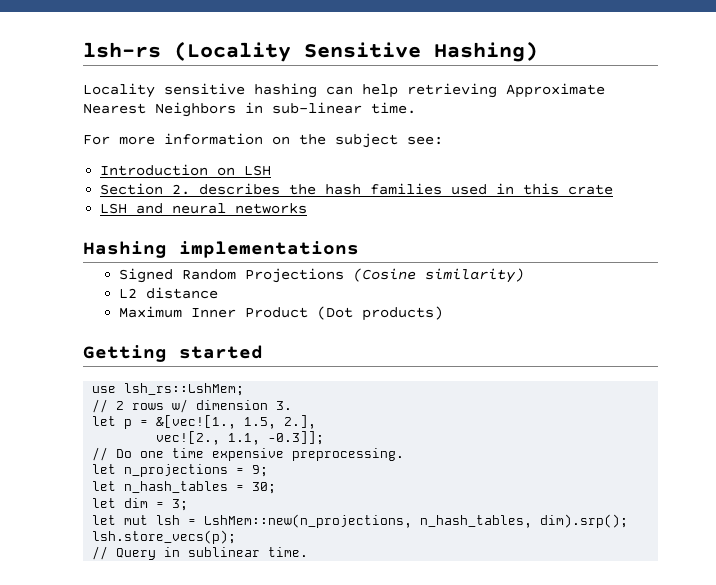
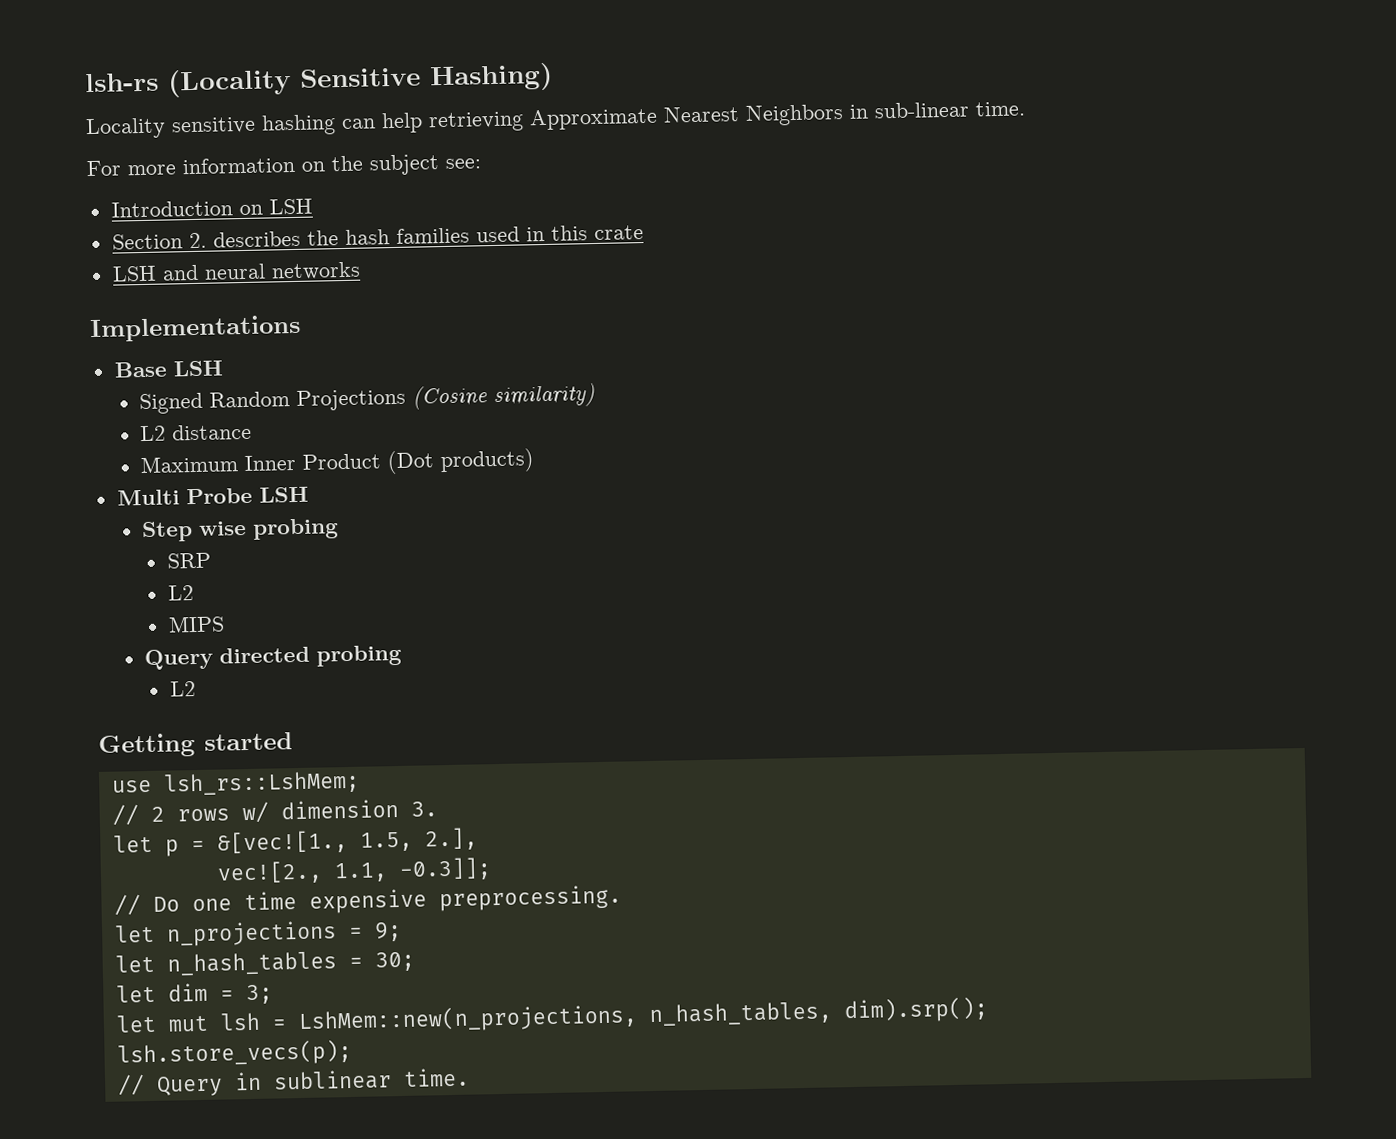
- Hashing implementations
+ Implementations
+ Base LSH
+ Multi Probe LSH
+ Step wise probing
+ SRP
+ L2
+ MIPS
+ Query directed probing
+ L2

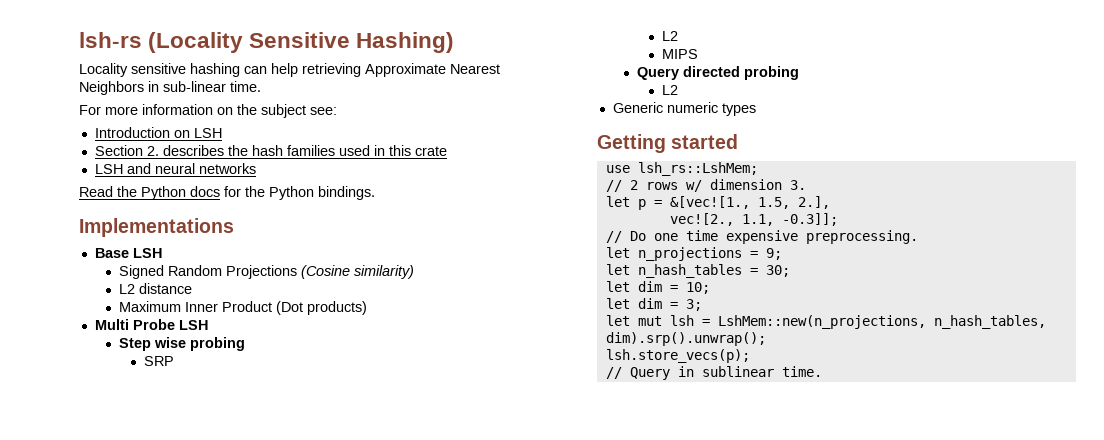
+ Read the Python docs for the Python bindings.
+ Generic numeric types
+ let dim = 10;
- let mut lsh = LshMem::new(n_projections, n_hash_tables, dim).srp();
+ let mut lsh = LshMem::new(n_projections, n_hash_tables, dim).srp().unwrap();

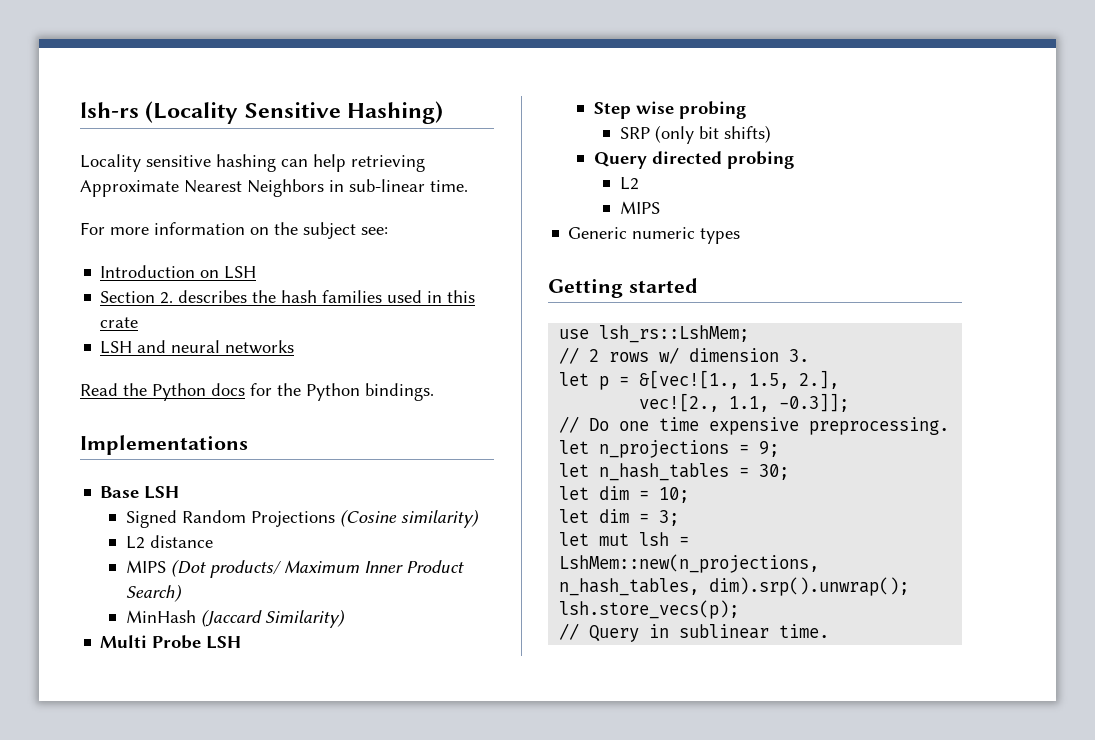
- Maximum Inner Product (Dot products)
+ MIPS (Dot products/ Maximum Inner Product Search)
+ MinHash (Jaccard Similarity)
- SRP
- L2
- MIPS
+ SRP (only bit shifts)
  Query directed probing
  L2
+ MIPS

_ _ _

◆ **Problem to work on**: Each line of the listing above that contains the word "directed" is to be copied.

◆ **Answer**:
+ Query directed probing
  Query directed probing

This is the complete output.